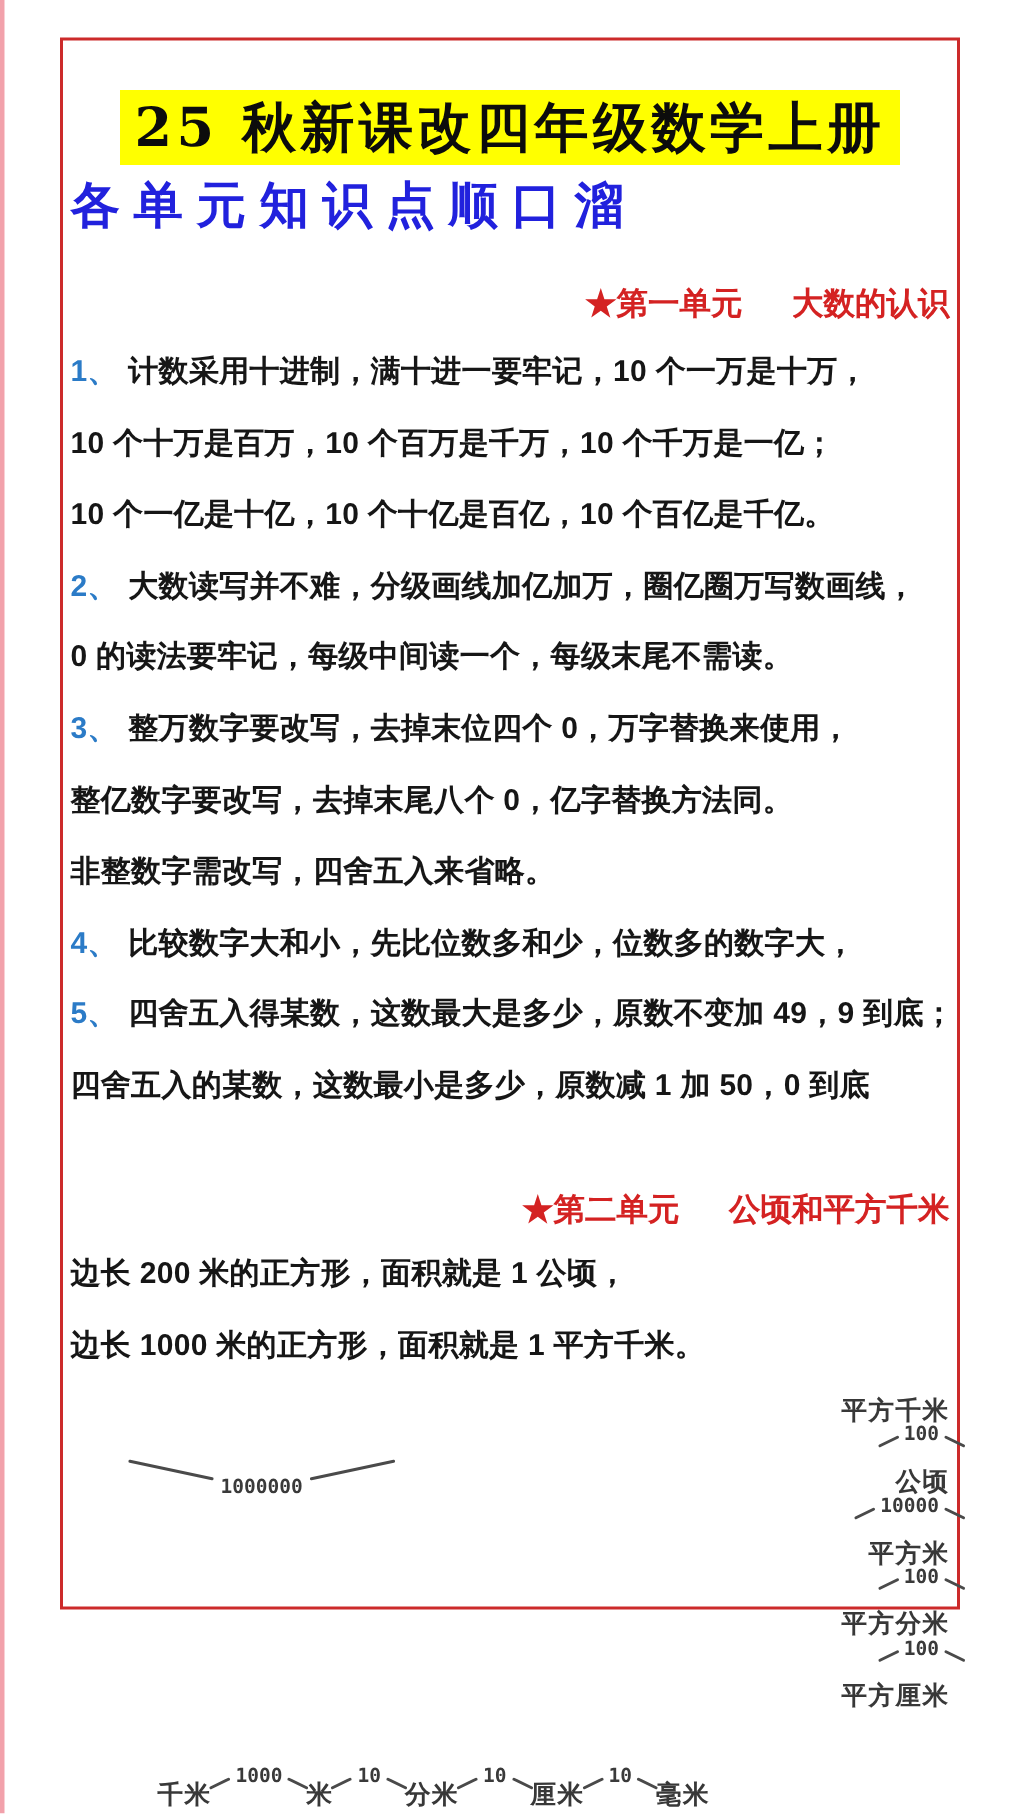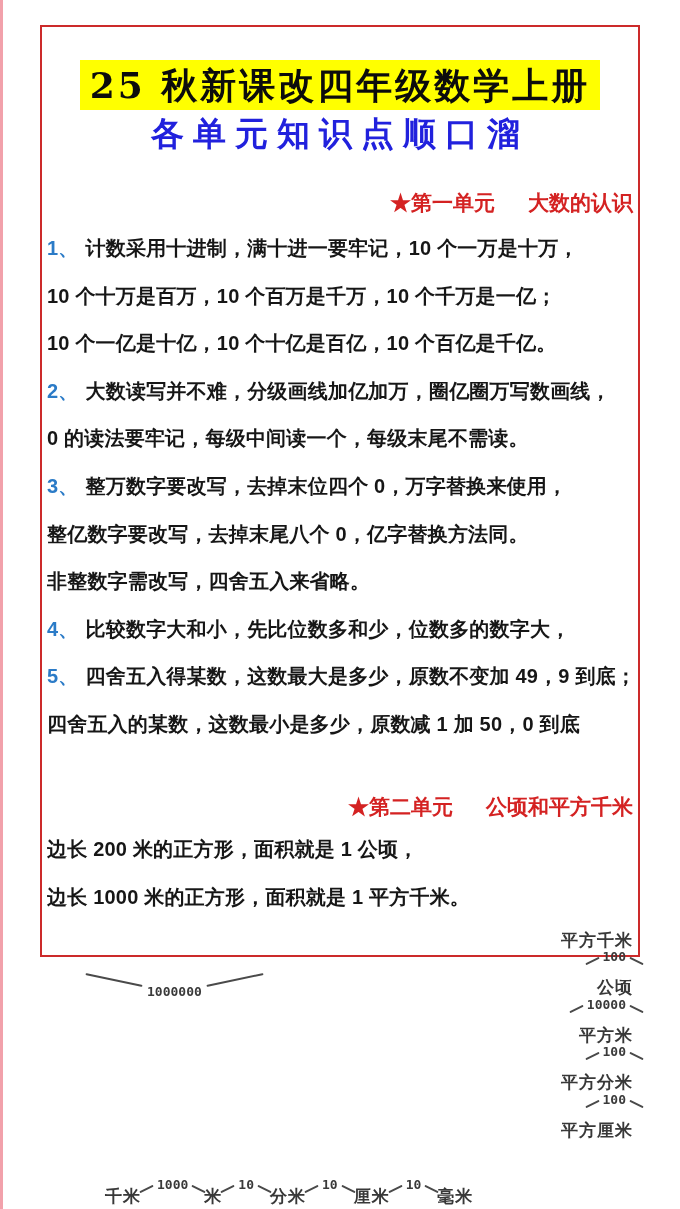--- a/index.html
+++ b/index.html
@@ -6,32 +6,32 @@
   html,body { margin:0; padding:0; }
   body {
     width:680px; height:1209px; background:#ffffff; position:relative;
     font-family:"Liberation Sans", sans-serif; overflow:hidden;
   }
   .edge-strip {
     position:absolute; left:0; top:0; width:3px; height:100%;
     background:#ef8a96; opacity:.8;
   }
   .frame {
-    position:absolute; left:40px; top:25px; width:600px; height:932px;
+    position:absolute; left:40px; top:25px; width:600px; height:1048px;
     border:2px solid #cc2a2a; background:#ffffff; padding:0 5px;
   }
   
   .title-row { text-align:center; margin-top:33px; }
   .title-hl {
     display:inline-block; background:#ffff00; color:#0c0c0c;
     font-family:"DejaVu Serif", serif; font-weight:bold;
     font-size:36px; line-height:48px; padding:1px 10px; letter-spacing:3px;
   }
   .subtitle {
-    text-align:center; color:#2121dd; font-family:Liberation Mono, monospace;
+    text-align:left; color:#2121dd; font-family:Liberation Sans, sans-serif;
     font-weight:bold; font-size:33px; line-height:44px; margin-top:5px;
     letter-spacing:9px;
   }
   
   .sec-heading {
     text-align:right; color:#d42222; font-weight:bold; font-size:21px;
     line-height:28px;
   }
   .sec-heading.first  { margin-top:30px; }
   .sec-heading.second { margin-top:44px; }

============================================================

● **Instructions to follow**
Wherever the string "spacing" appears in the entries above, list that line.

● **Result**
     font-size:36px; line-height:48px; padding:1px 10px; letter-spacing:3px;
     letter-spacing:9px;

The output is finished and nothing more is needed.